Für das Unternehmen bedeutet das, dass die Geschäftsleiter weiterhin Zahlungen des Unternehmens veranlassen können. Sie haften nicht dafür mit ihrem eigenen Vermögen, wenn diese Zahlungen der Aufrechterhaltung des Geschäftsbetriebes dienten. Alternativ können die Zahlungen dazu dienen, den Geschäftsbetrieb zu sanieren oder wiederaufzunehmen.

Darlehen, die vor der Krise gewährt wurden, sind nicht von der neuen Regelung betroffen. Das heißt, hier muss sehr genau geprüft werden. Er darf nur Zahlungen veranlassen, die dem Geschäftsbetrieb dienen.

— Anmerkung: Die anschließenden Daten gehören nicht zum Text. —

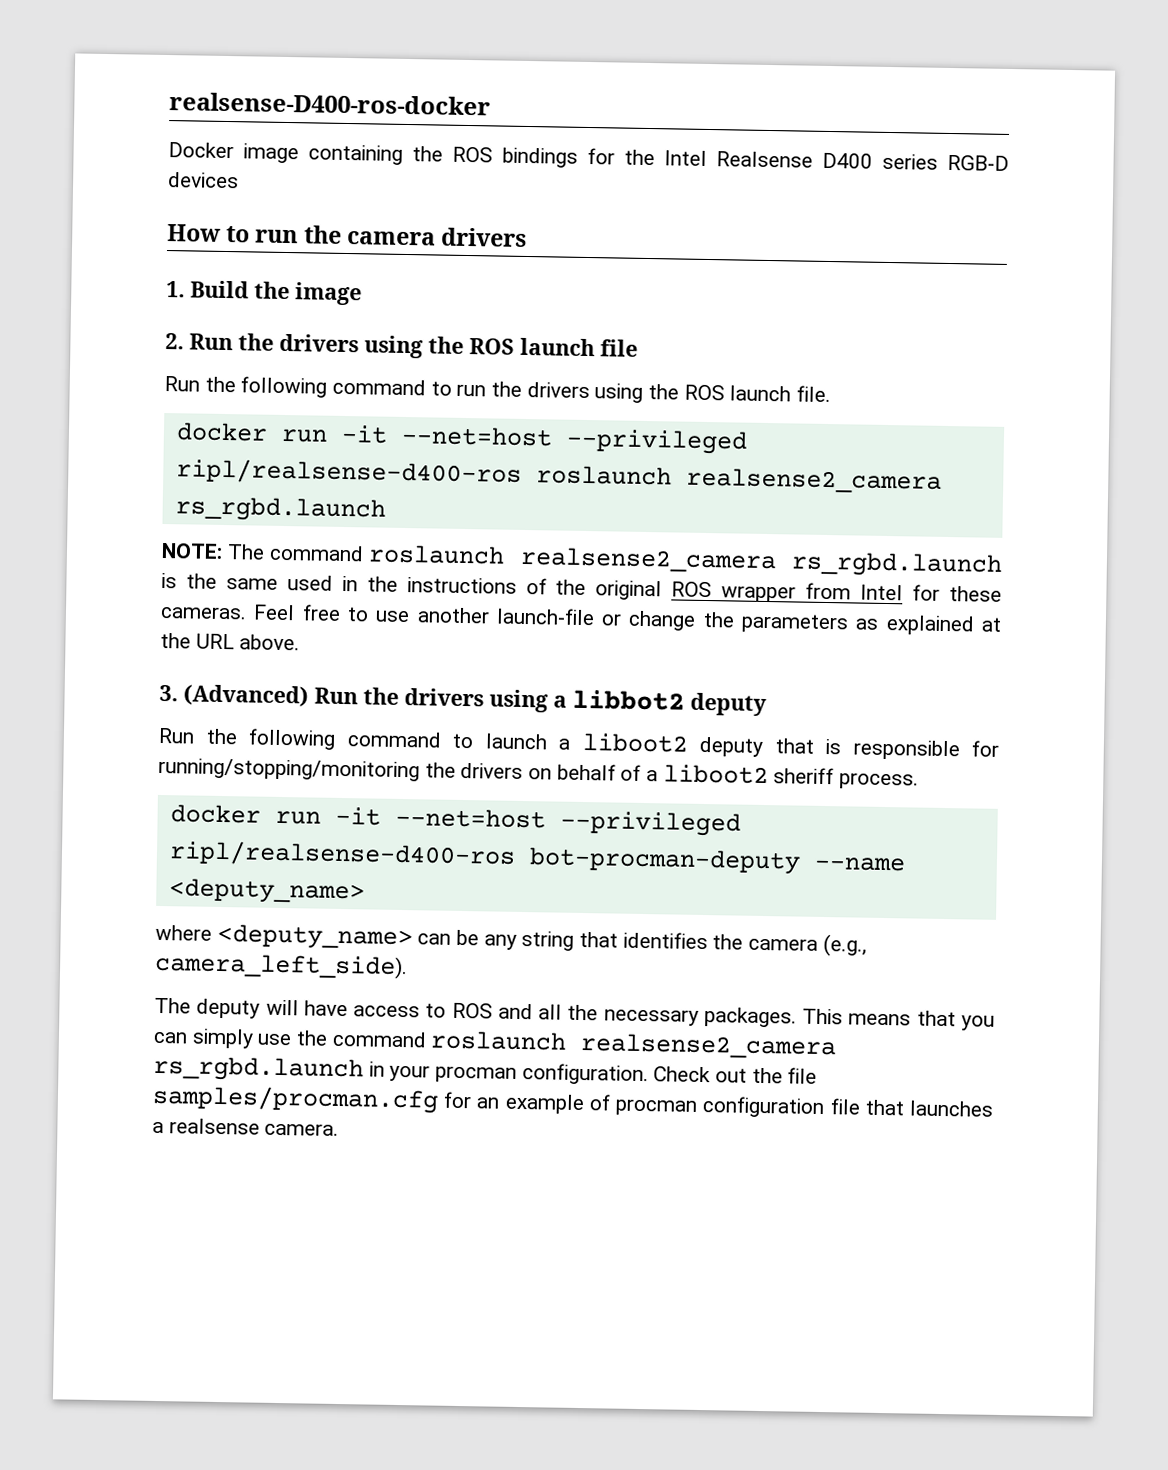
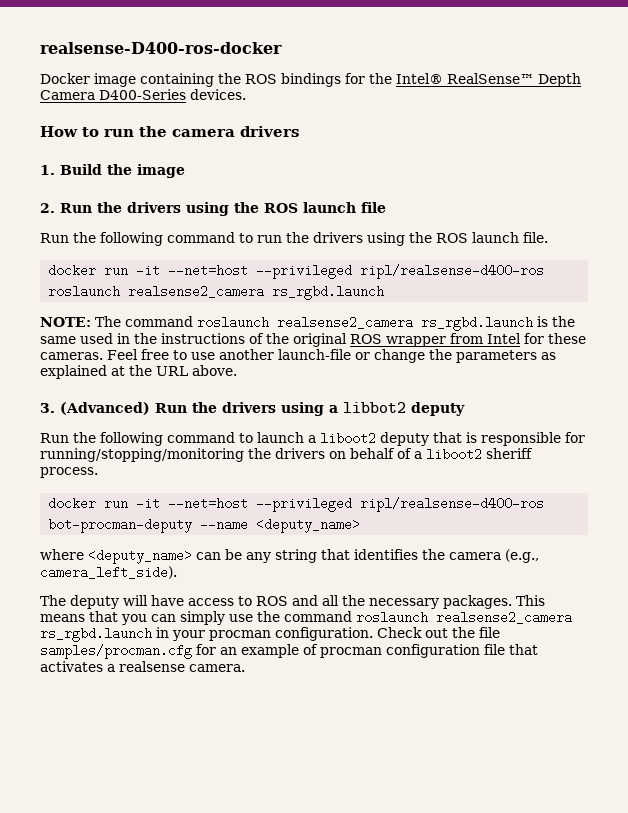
[664,150,1009,171] [168,172,239,189] Intel Realsense D400 series RGB-D devices -> [396,73,581,87] [40,89,246,100] Intel® RealSense™ Depth Camera D400-Series devices.
[908,1100,993,1117] launches -> [40,661,103,672] activates

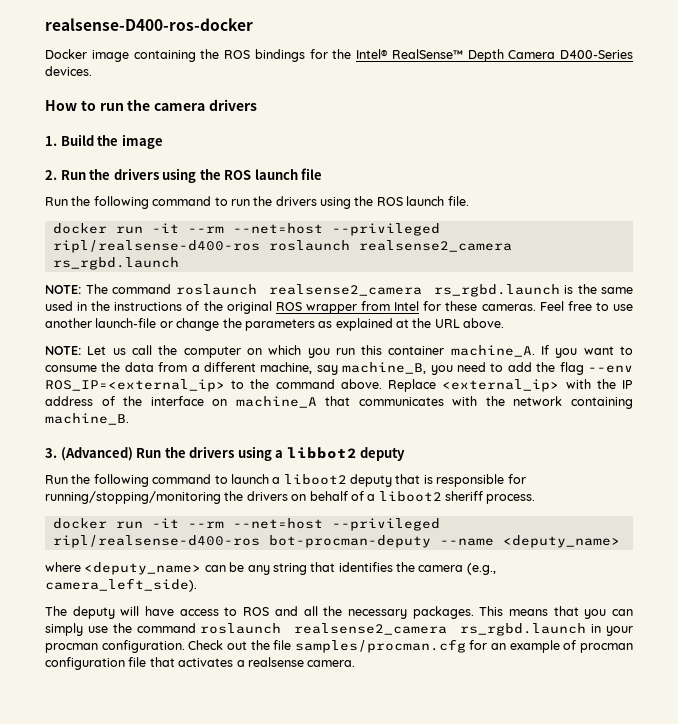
(161, 270) none -> [187,226,224,233] --rm
(237, 370) none -> [45,345,633,358] [45,362,633,375] [45,379,633,392] [45,396,633,409] [45,413,129,425] // NOTE: Let us call the computer on which you run this container machine_A. If you want to consume the data from a different machine, say machine_B, you need to add the flag --env ROS_IP=<external_ip> to the command above. Replace <external_ip> with the IP address of the interface on machine_A that communicates with the network containing machine_B.
(161, 503) none -> [187,521,224,528] --rm

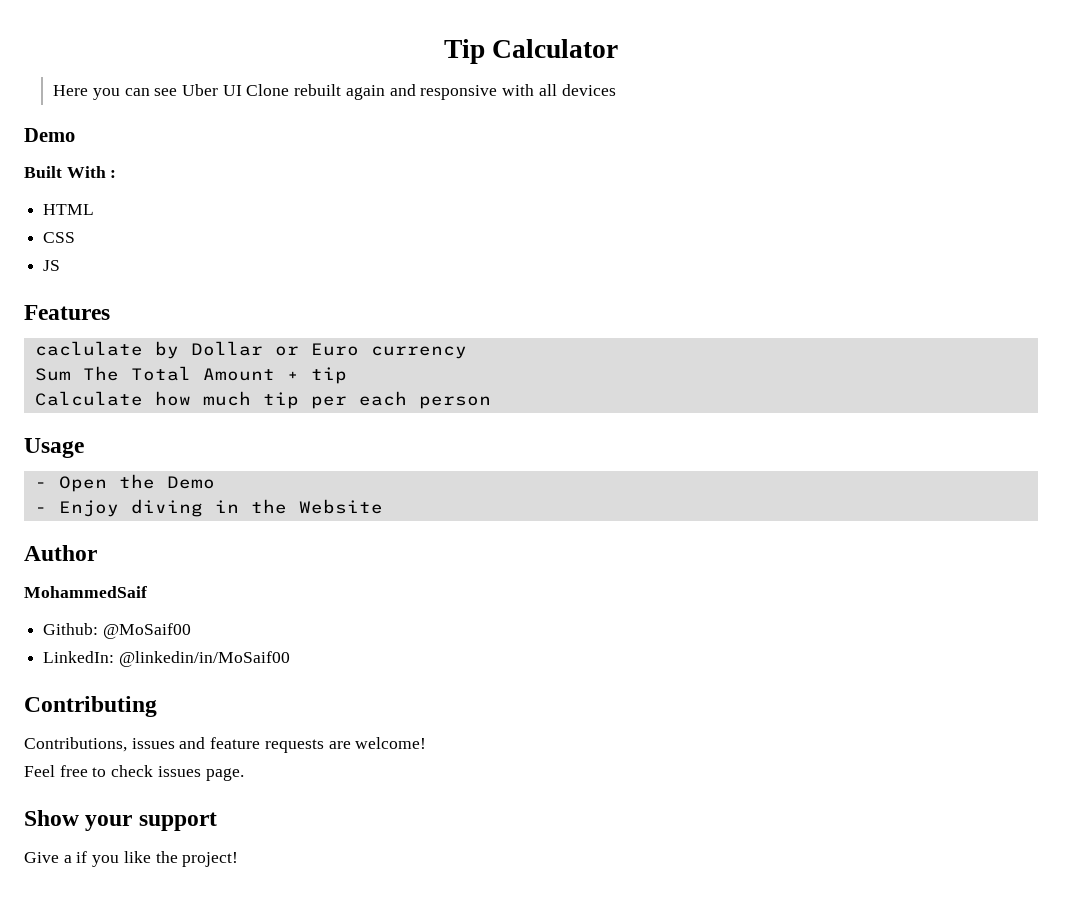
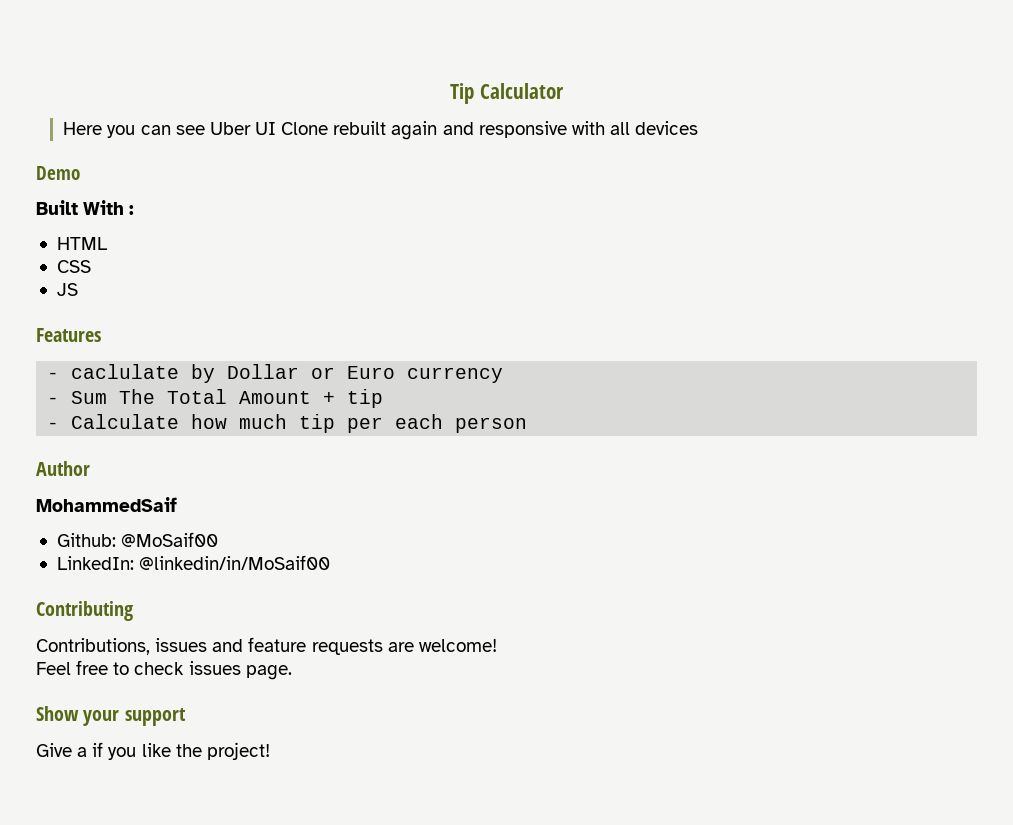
(110, 312) none -> [47,372,60,379] -
(467, 352) none -> [47,397,60,404] -
(347, 375) none -> [47,422,60,429] -
[24,438,84,458] [34,474,215,492] [34,499,383,517] // Usage // - Open the Demo // - Enjoy diving in the Website -> (528, 425) none

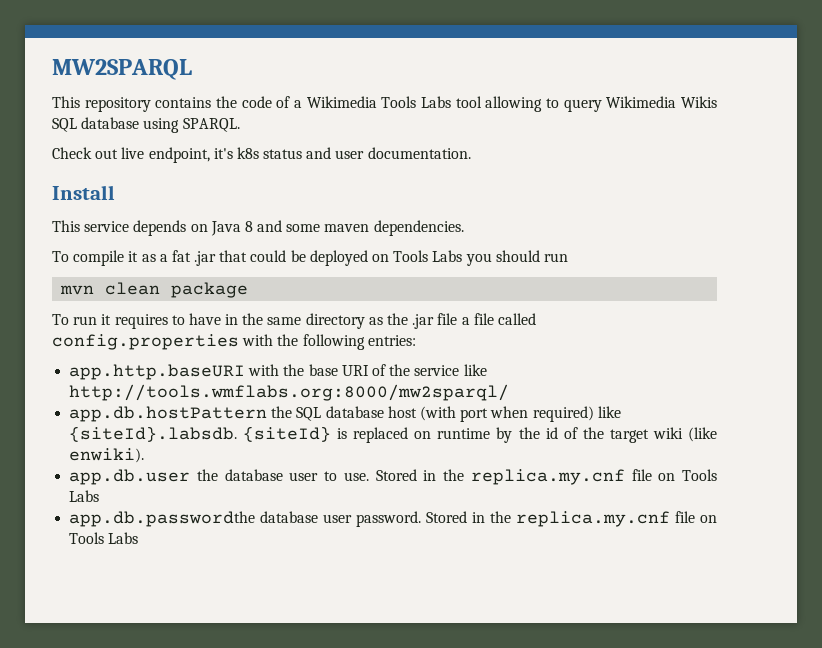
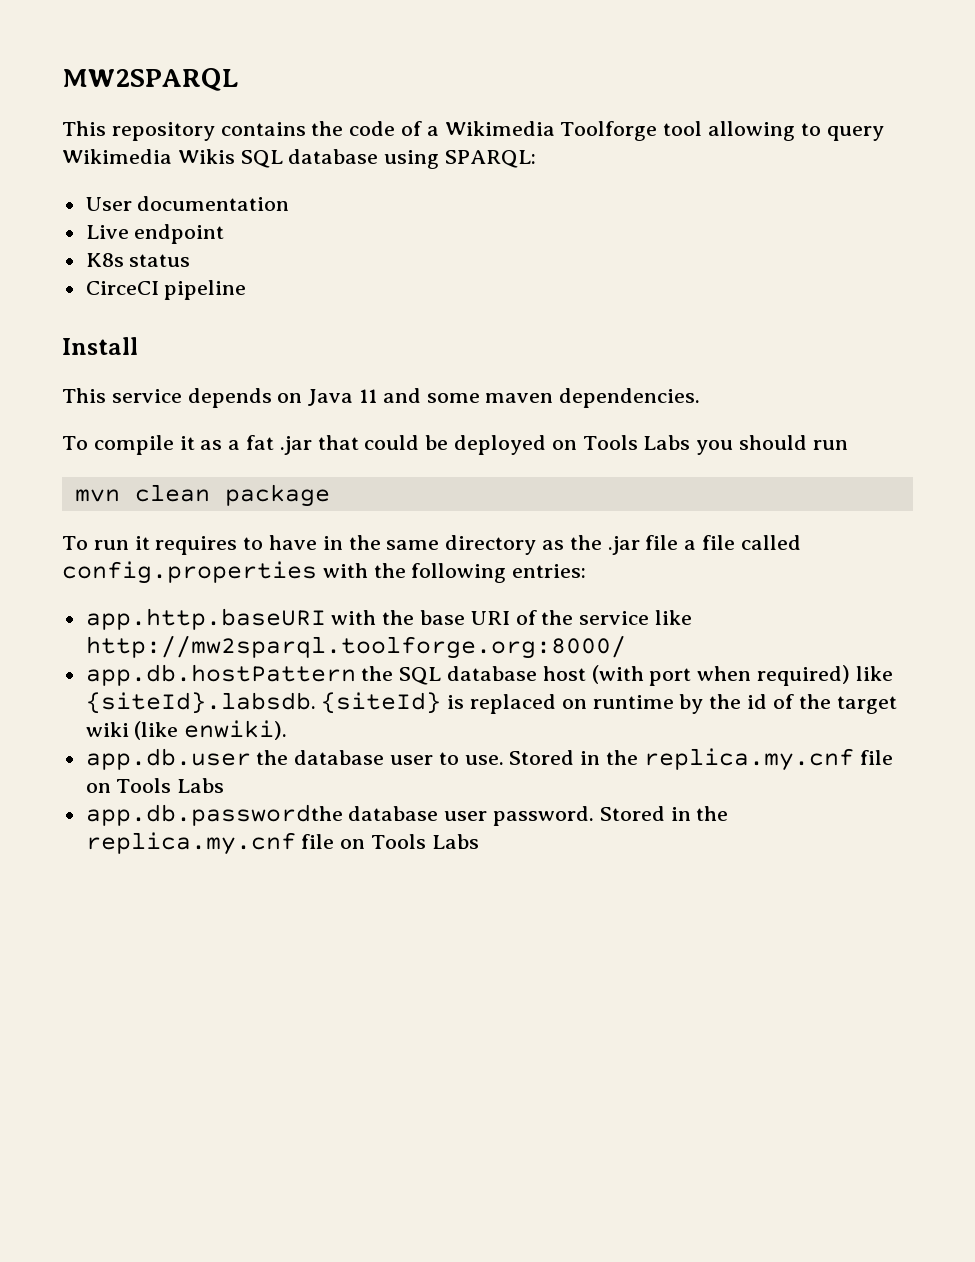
[381,96,451,108] Tools Labs -> [560,121,658,141] Toolforge
[182,118,240,132] [52,147,471,163] SPARQL. // Check out live endpoint, it's k8s status and user documentation. -> [445,150,537,168] [85,196,290,211] [85,224,225,244] [85,253,191,267] [85,280,247,300] SPARQL: // User documentation // Live endpoint // K8s status // CirceCI pipeline
[244,221,253,232] 8 -> [359,389,378,403] 11
[69,384,510,401] http://tools.wmflabs.org:8000/mw2sparql/ -> [85,635,626,659] http://mw2sparql.toolforge.org:8000/

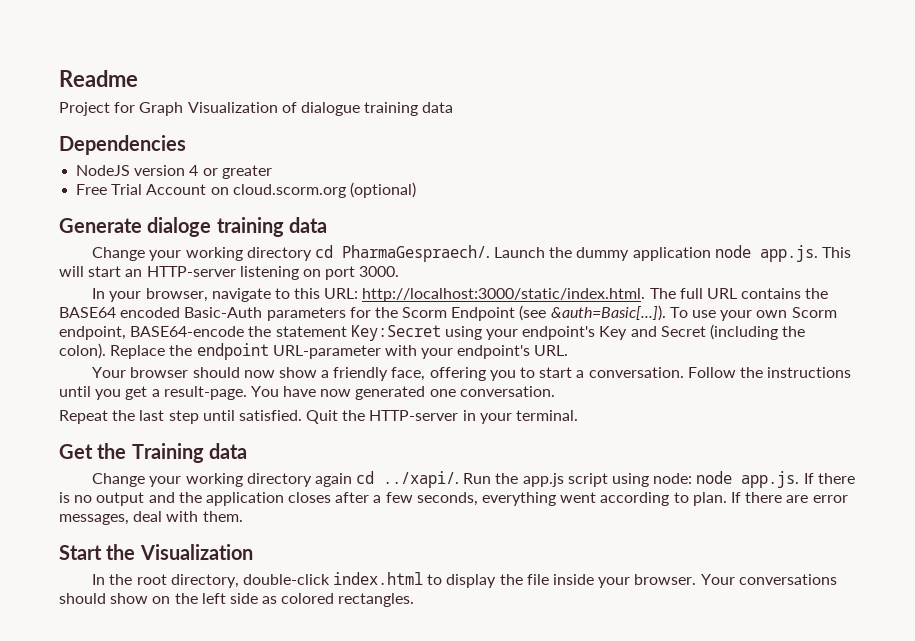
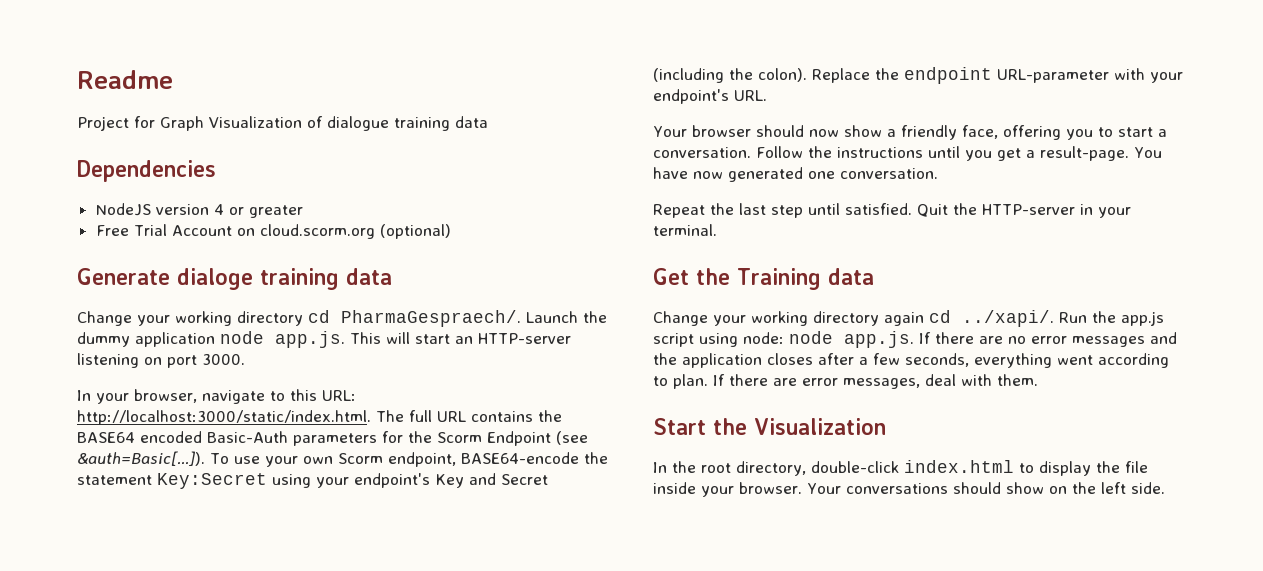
[59,492,145,506] is no output -> [979,336,1145,347] are no error messages
[229,593,415,607] side as colored rectangles. -> [1130,482,1165,494] side.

Die pure Rückzahlung eines Darlehens allein ist nicht ausreichend für deren Veranlassung. Sie muss auf jeden Fall auch der Aufrechterhaltung des Geschäftsbetriebes dienen.

Neue Finanzmittel

Die neuen Regelungen dienen auch dazu, die Attraktivität für neue Investitionen zu erhöhen. Damit sollen Investoren und Banken dazu gebracht werden, ihrerseits dem Unternehmen neues Kapital zur Verfügung zu stellen. Das galt bisher als sittenwidrig und gläubigerschädigend. Jetzt ist sind jedoch die dafür neu bestellten Sicherheiten sicher vor Anfechtungen.

Für Banken und Investoren heißt das nun, dass sie gegen Sicherheiten weiterhin Geld in das Unternehmen investieren können. Im Falle einer Insolvenz stehen ihnen die gewährten Sicherheiten allein zu.

Auch Gesellschaftern wird nun ein Anreiz gegeben, ihren Unternehmen neue Darlehen zu gewähren. Waren diese vorher nachrangig gegenüber anderen Gläubigerforderungen, werden sie nun als gleichgestellt behandelt. Das heißt, die Gesellschafter können nun selbst dem Unternehmen einen Kredit gewähren. Wenn es dann doch zur Zahlungsunfähigkeit kommt, werden sie nicht zuletzt bedient, sondern zugleich mit allen anderen Kreditgebern.

Wenn noch keine Zahlungsunfähigkeit vorliegt

Die Bestimmungen gelten teilweise auch für Unternehmen, die noch nicht zahlungsunfähig geworden sind. Das heißt, diese Unternehmen können auch dann, wenn sie noch finanzkräftig sind, Sanierungskredite aufnehmen. Darüber hinaus können ihnen die Gesellschafter ein Darlehen geben.

Umgekehrt gelten die Regelungen zu den Zahlungsverboten nicht. Es können also weiterhin Kredite getilgt werden, auch wenn sie nicht unbedingt dem Geschäftsbetrieb zuzuordnen sind. Das bezieht sich aber nur auf Unternehmen, die nicht zahlungsunfähig sind.

Fazit

Die wichtigen Regelungen für eine Insolvenz wurden gelockert. Die Pflicht, einen entsprechenden Antrag zu stellen, ist ausgesetzt. Ebenso verhält es sich mit den rechtlichen Folgen, zum Beispiel der persönlichen Haftung der Geschäftsführer. Darüber hinaus wird es Investoren, Banken und Gesellschaftern erleichtert, weiterhin in das Unternehmen zu investieren. Damit soll dessen Überleben bis nach der Epidemie sichergestellt werden.